To allow models that take numerical inputs to use string tokens, we build a dictionary or vocabulary that maps each unique token to a numerical index starting from 0. We count the unique tokens in the corpus, assign a numerical index based on their frequency, and remove rarely appearing tokens. Any token not in the corpus or removed is mapped to a special unknown token $\texttt{< unk >}$. We can also add reserved tokens like $\texttt{< pad >}$, $\texttt{< bos >}$, and $\texttt{< eos >}$ for padding, beginning of a sequence, and end of a sequence, respectively.

However, the vocabulary of a language model is typically limited to a fixed size due to computational constraints, which means that not all words can be included in the vocabulary. This leads to some serious issues!!

The Problem of Zeros

The issue of zeros in language models’ vocabulary arises from words in test data not present in training data, leading to out-of-vocabulary (OOV) tokens. These zeros underestimate the probability of various words, hurting performance and causing difficulties in handling completely unknown words. Even worse are the zeros for the unknown words that have never been seen by the model at all!

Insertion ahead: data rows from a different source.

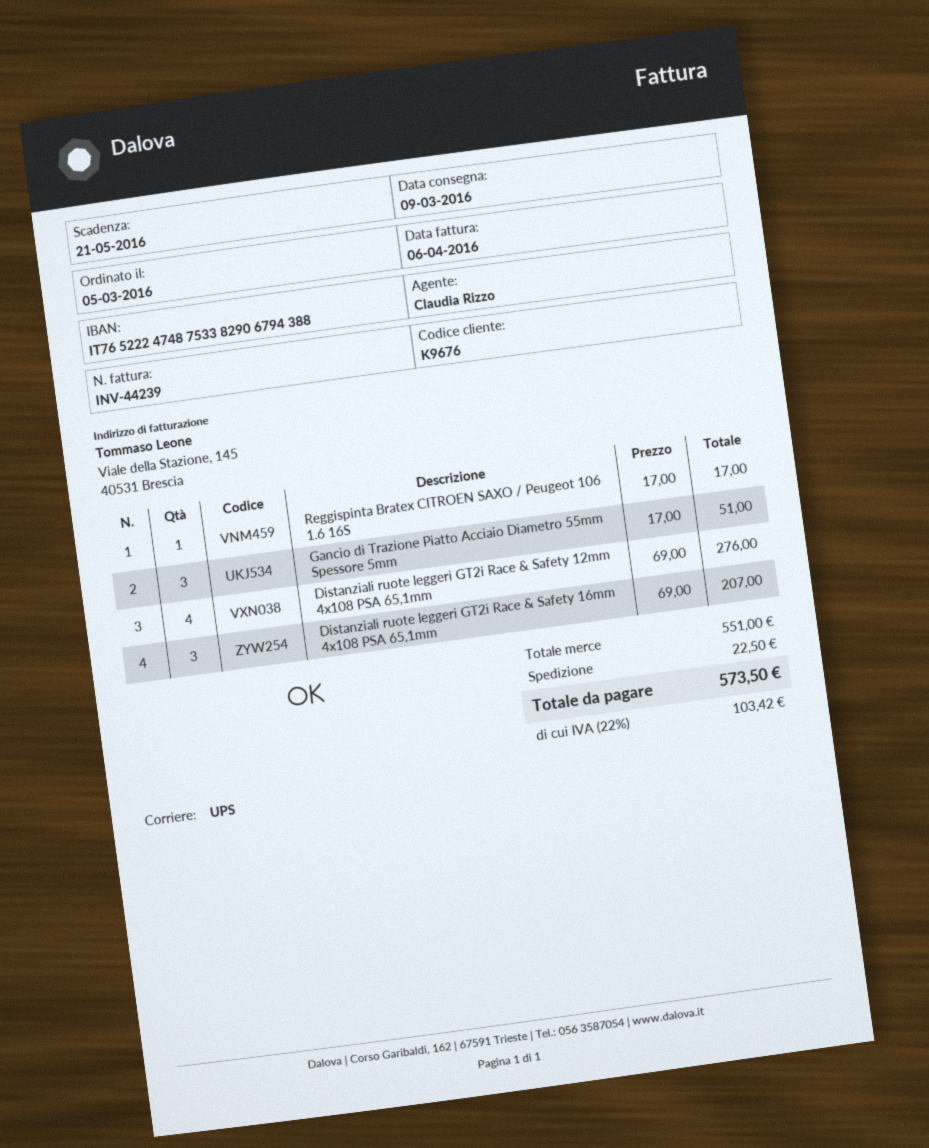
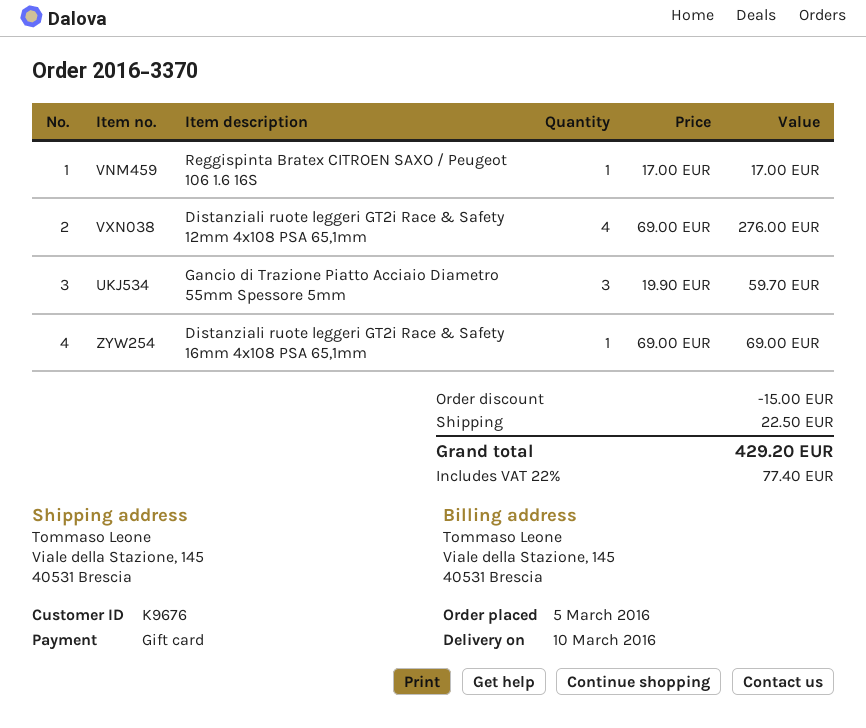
delivery date: 2016-03-09 -> 2016-03-10
Gancio di Trazione Piatto Acciaio Diametro 55mm Spessore 5mm: 3 x 17.00 = 51.00 -> 3 x 19.90 = 59.70
Distanziali ruote leggeri GT2i Race & Safety 16mm 4x108 PSA 65,1mm: 3 x 69.00 = 207.00 -> 1 x 69.00 = 69.00
discount: none -> 15.00
tax: 22% = 103.42 -> 22% = 77.40
total: 573.50 -> 429.20

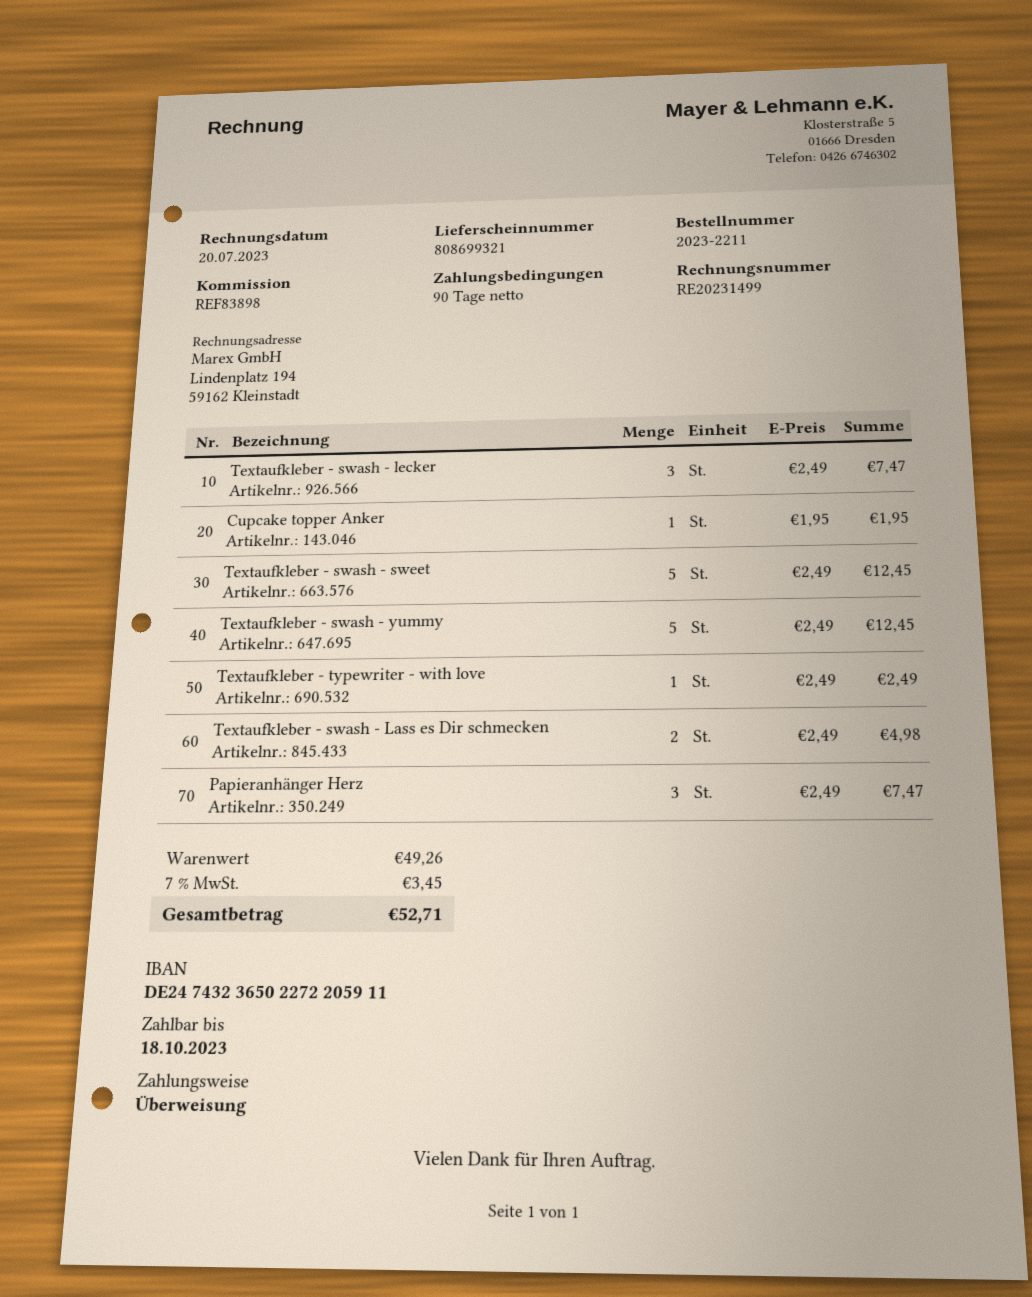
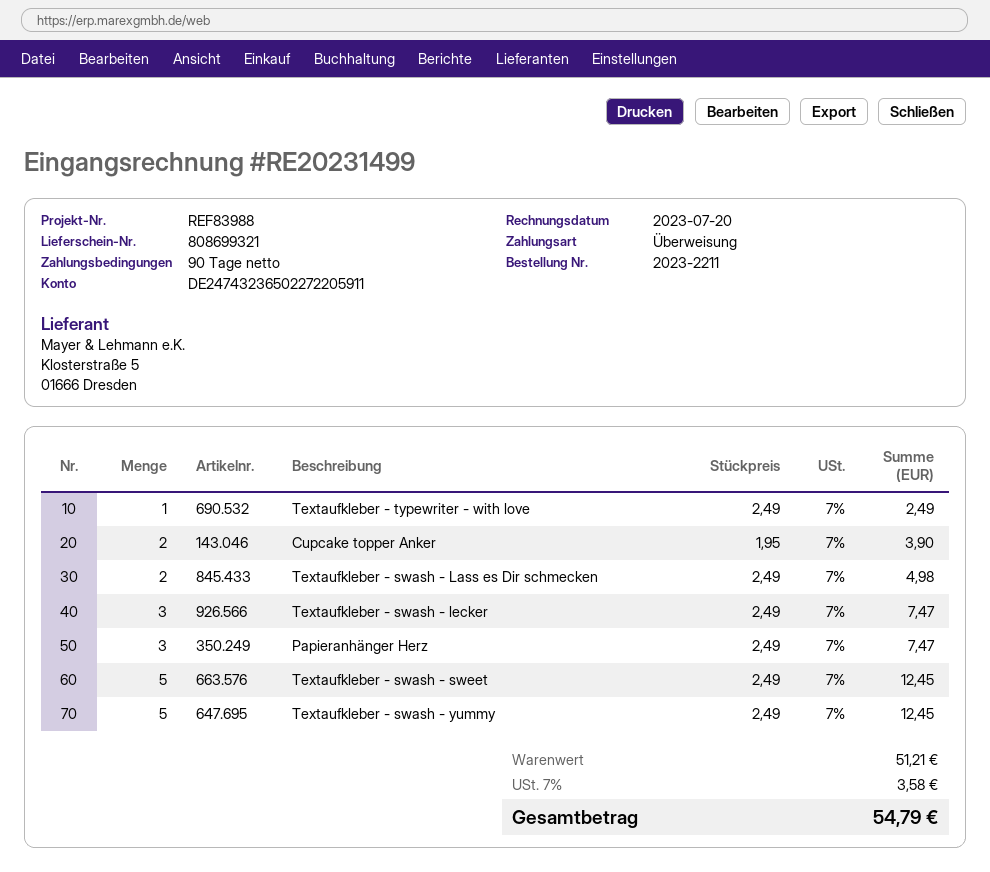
reference: REF83898 -> REF83988
Cupcake topper Anker: 1 x 1.95 = 1.95 -> 2 x 1.95 = 3.90
subtotal: 49.26 -> 51.21
tax: 7% = 3.45 -> 7% = 3.58
total: 52.71 -> 54.79

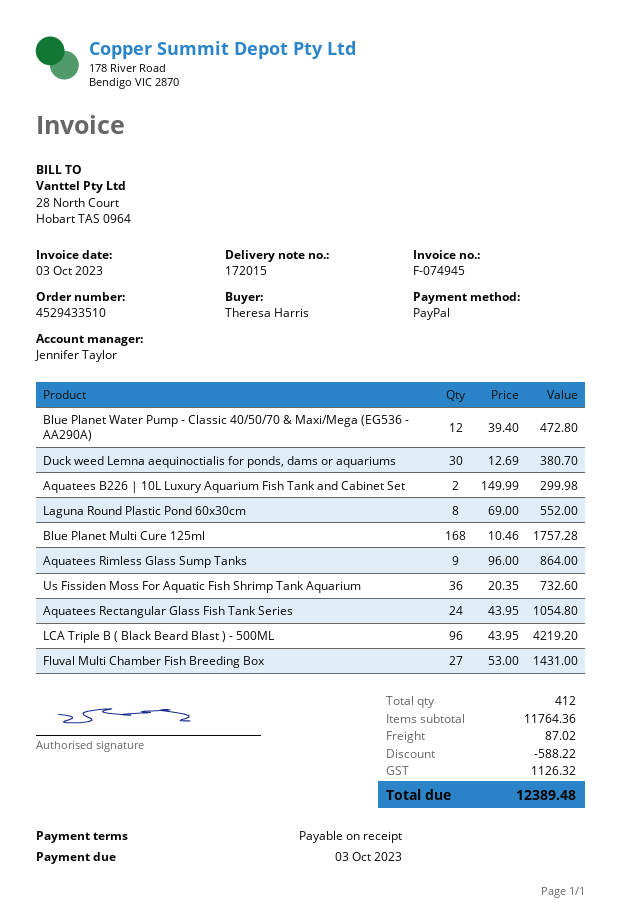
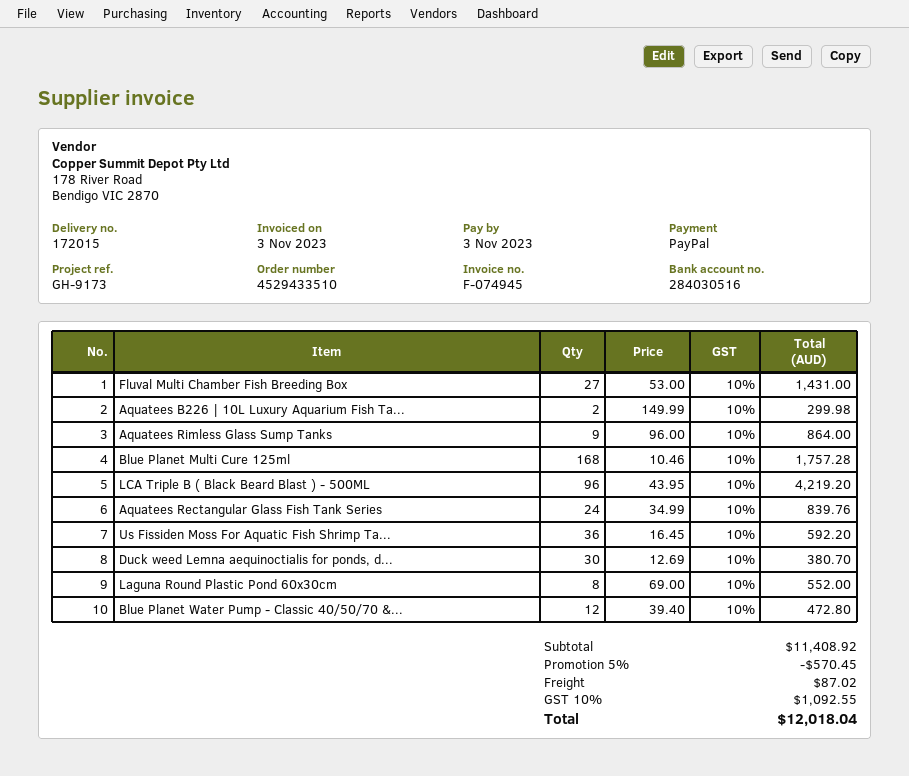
invoice date: 2023-10-03 -> 2023-11-03
due date: 2023-10-03 -> 2023-11-03
Us Fissiden Moss For Aquatic Fish Shrimp Tank Aquarium: 36 x 20.35 = 732.60 -> 36 x 16.45 = 592.20
Aquatees Rectangular Glass Fish Tank Series: 24 x 43.95 = 1054.80 -> 24 x 34.99 = 839.76
subtotal: 11764.36 -> 11408.92
discount: 588.22 -> 570.45
tax: 1126.32 -> 1092.55
total: 12389.48 -> 12018.04

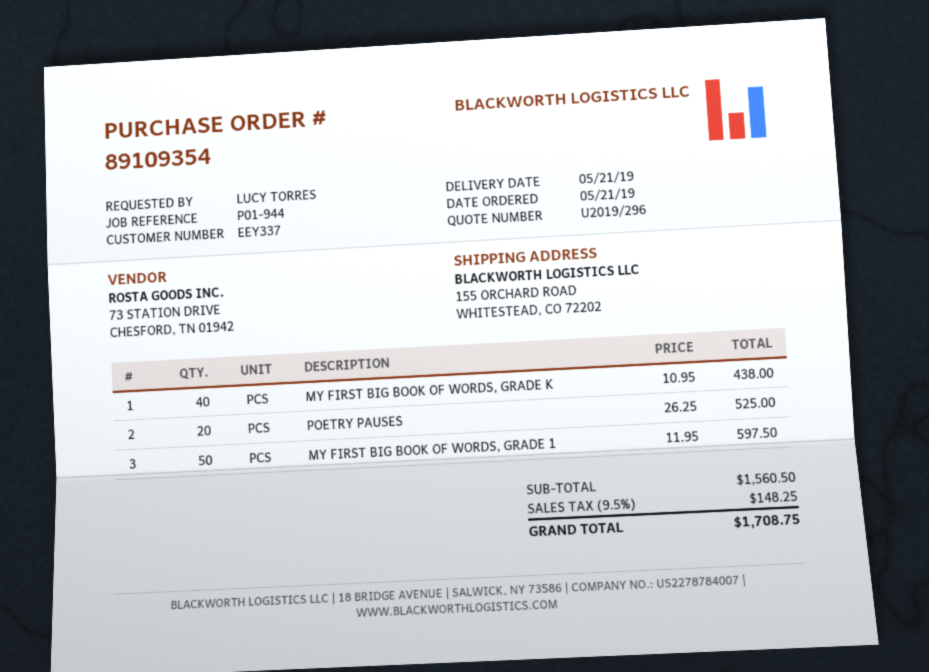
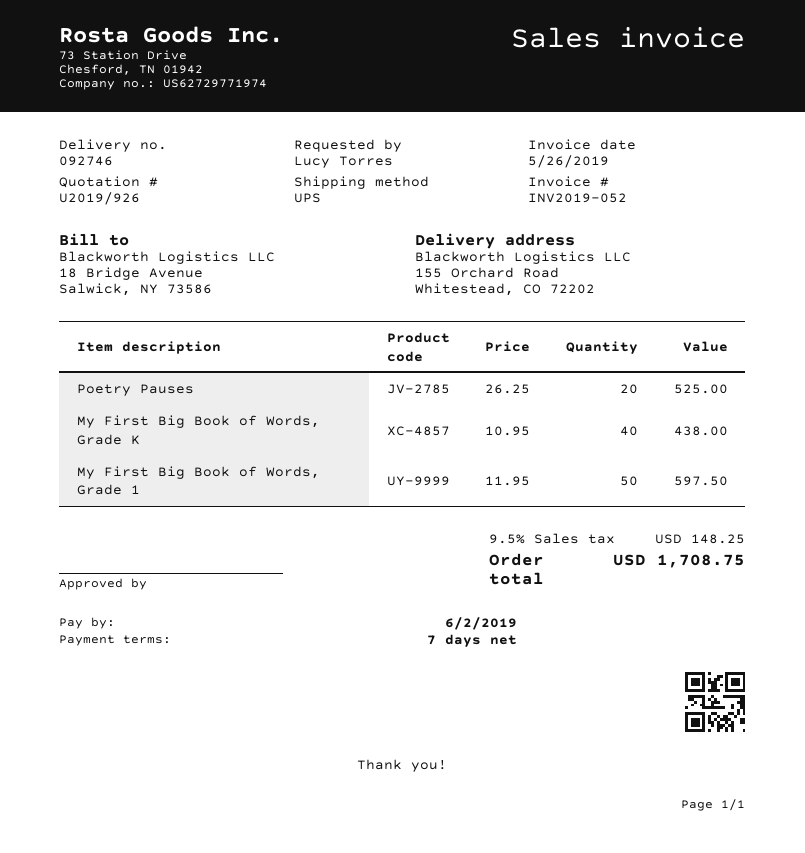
quote number: U2019/296 -> U2019/926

Possible Solutions for unkown words

• We work with a closed vocabulary assuming that we already know all the words that can occur.
• An open vocabulary is more practical than a closed vocabulary for most real-world scenarios. In an open vocabulary, words that haven’t been seen before are referred to as out of vocabulary (OOV) words. During training, any word that is not in the training set (an OOV word) is converted to the unknown word token in a text normalization step. We estimate the probabilities for from its counts, treating it like any other regular word in the training set.

Smoothing

Zero probability can also pop up for words which are present in the vocabulary but appear in a different context in the test set. To avoid this, we shave off a bit of probability mass from some more frequent events and give it to the events we’ve never seen. This modification is called smoothing or discounting.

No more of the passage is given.